In this work, we propose a QoE estimation framework that does not assume that specific QoE monitoring tools are installed by the client. As a result, the entire process of QoE estimation is performed directly on the Content Distribution Server (CDS). The client-side metrics must rely on no-reference QoE estimation approaches when the original video is not available. The objective in our case then is to offer almost real-time tracking of the achieved QoE and suggest appropriate adaptation, i.e., reduction in bitrate. Metrics like average throughput, initial playout delay and buffer level cannot estimate the actual QoE since they do not capture users’ perceptual experience. Furthermore, client-side QoE estimation methods are not appropriate for the real-time aspect of video streaming since the information reported back to the server is always late, i.e., by the time the client executes the QoE estimation and reports back to the server, the network conditions may very well change dramatically. Therefore, the feedback sent back to the server is outdated.

The proposed approach seeks to capture nuanced phenomena of video streaming QoE like the observation that shorter startup delays have little effect on the QoE [49] or that rebuffering events severely influence QoE [3,49]. In addition, viewers prefer lower resolution than interruptions [54]. We explore the “no distorted video” scenario where we do not have access to the decoded video during the QoE estimation process. The proposed solution includes the advantages below:

It does not require dedicated services running on the client.
It does not introduce additional complexity to the client side.
It does not suffer from lag due to the delays caused by the feedback channel.

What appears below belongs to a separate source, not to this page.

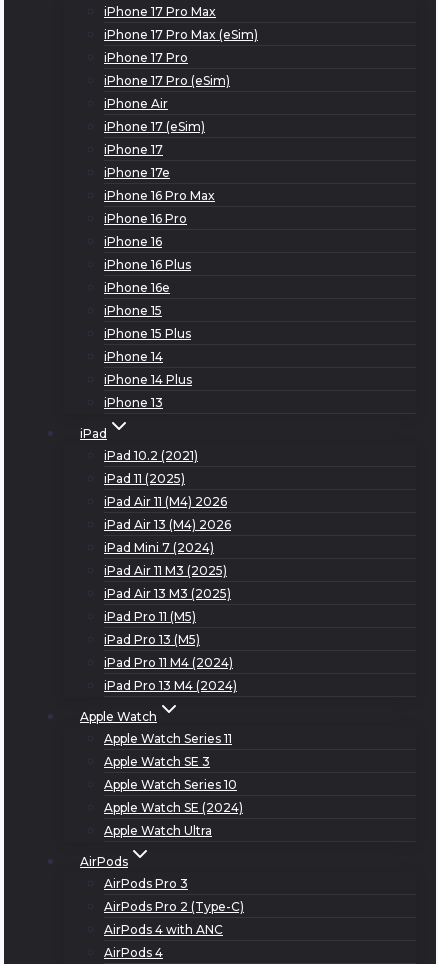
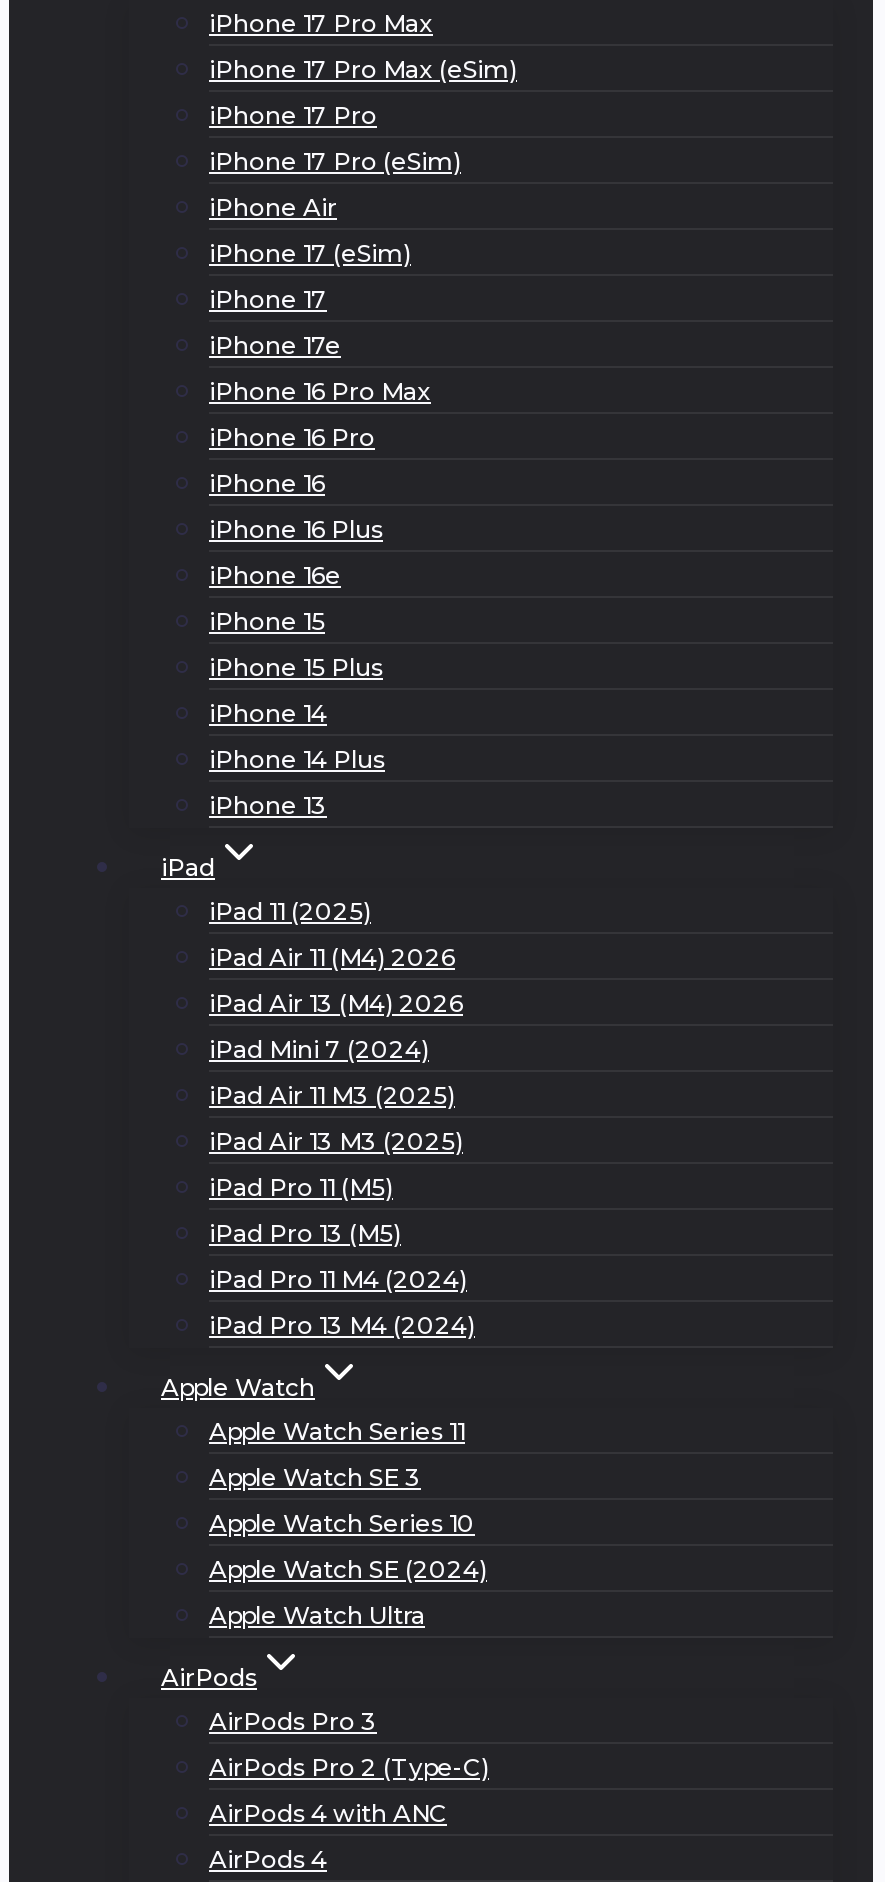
- iPad 10.2 (2021)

As a consequence of our design choices, the proposed scheme can work in real-time scenarios (no need for client feedback) and can be employed for prediction under a proactive operating model. Formally, in our model, we consider three entities:

The CDS;
The network/Internet;
The client.

The CDS has access to two sources of input, i.e., visual information encoded in different versions of the same video and up-to-date network parameters. With respect to the visual content, the server has access to different versions which are created by deploying different compression parameters on the H.264 standard. For the compressed stream production, the original videos were compressed using FFmpeg. The considered network parameters include throughput, rebuffering duration and stalling events.

The block diagram of the proposed scheme indicating the types of interactions between the client and the server is shown in Figure 1. Effectively, in our scheme, the server has access to different versions of compressed videos and is “as close as possible” to real-time information related to network conditions and, based on these sources of information, it must estimate the user’s QoE.

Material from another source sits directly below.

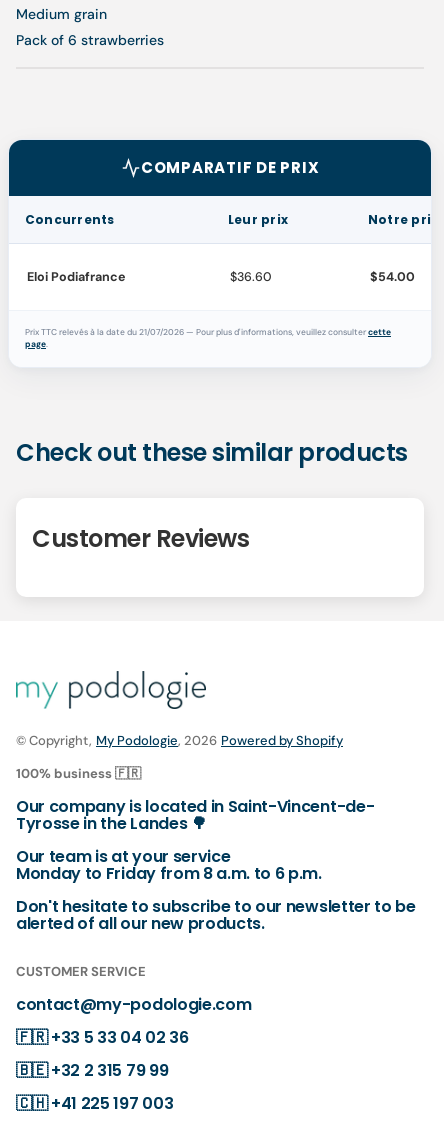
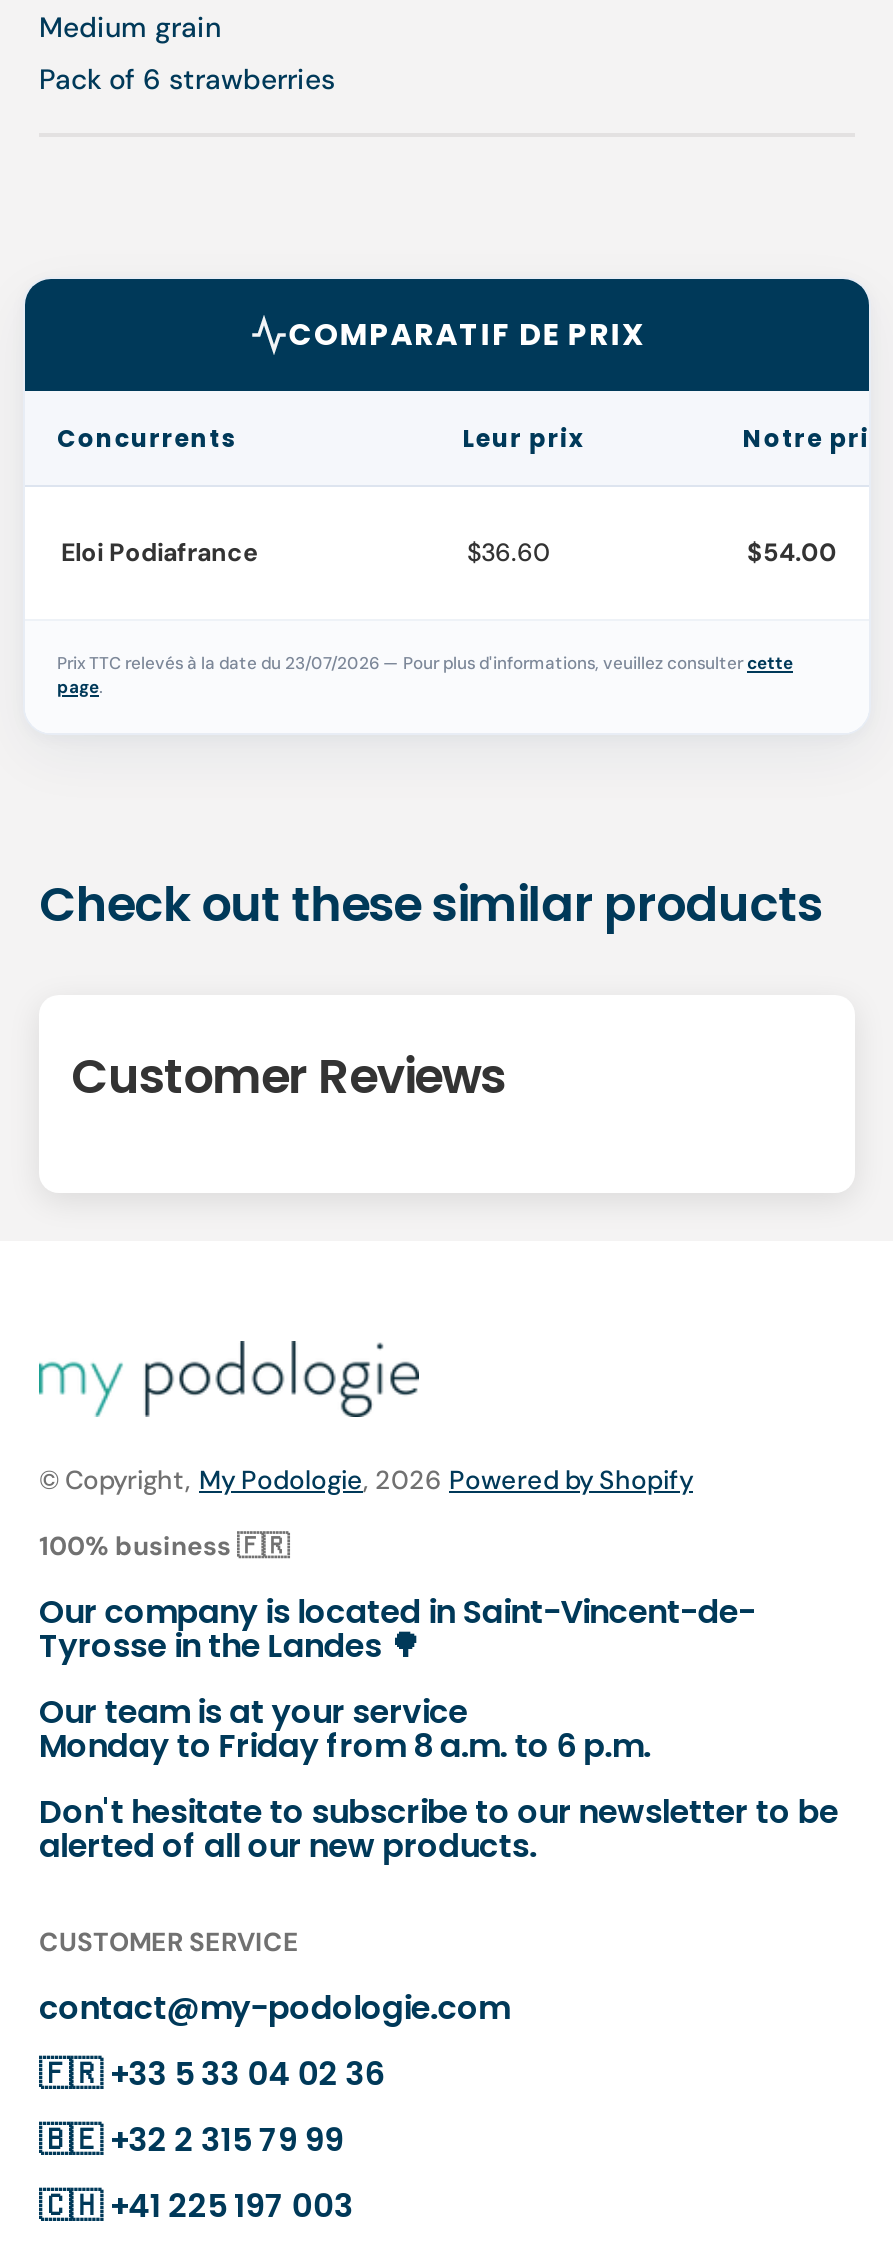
- Prix TTC relevés à la date du 21/07/2026 — Pour plus d'informations, veuillez consulter cette
+ Prix TTC relevés à la date du 23/07/2026 — Pour plus d'informations, veuillez consulter cette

For the visual features, we consider the PatchVQ [55] model which consists of three stages: (1) extraction of spatio-temporal features; (2) feature pooling; and (3) temporal regression. Spatio-temporal feature extraction occurs by taking into account four scales for each video sequence:

The entire sequence (full video);
Spatially localized features (sv-patch);
Temporally localized features (tv-patch);
Spatiotemporally localized features (stv-patch).

In all cases, feature extraction is performed by employing DNN-based architectures and more specifically Residual Network (ResNet) and Region-Based CNN (R-CNN) models. The ResNet, which was introduced by Het et al. 2016 [56], applies skip connection and can have a high level of accuracy in feature extraction even in deep networks [57]. The R-CNN is a successful deep leaning technique for object detection because it detects the class of the object and its location [58]. The multilayered hierarchical structures of CNNs allow the extraction of both simple and complex information [59,60]. There are various layers in CNN architectures, but the three main ones for image analysis tasks include convolutional layers, pooling and fully connected layers [61,62]. These types of layers are presented below:

Convolutional layers: These are responsible for learning the input’s feature representation. These layers consist of several kernels which produce feature maps [61].
Pooling layers: These layers reduce the height and width of the features and they are applied after the convolutional layers [62].
Fully connected layers: These layers map the output of the previous layer onto the neuron of the current layer [63].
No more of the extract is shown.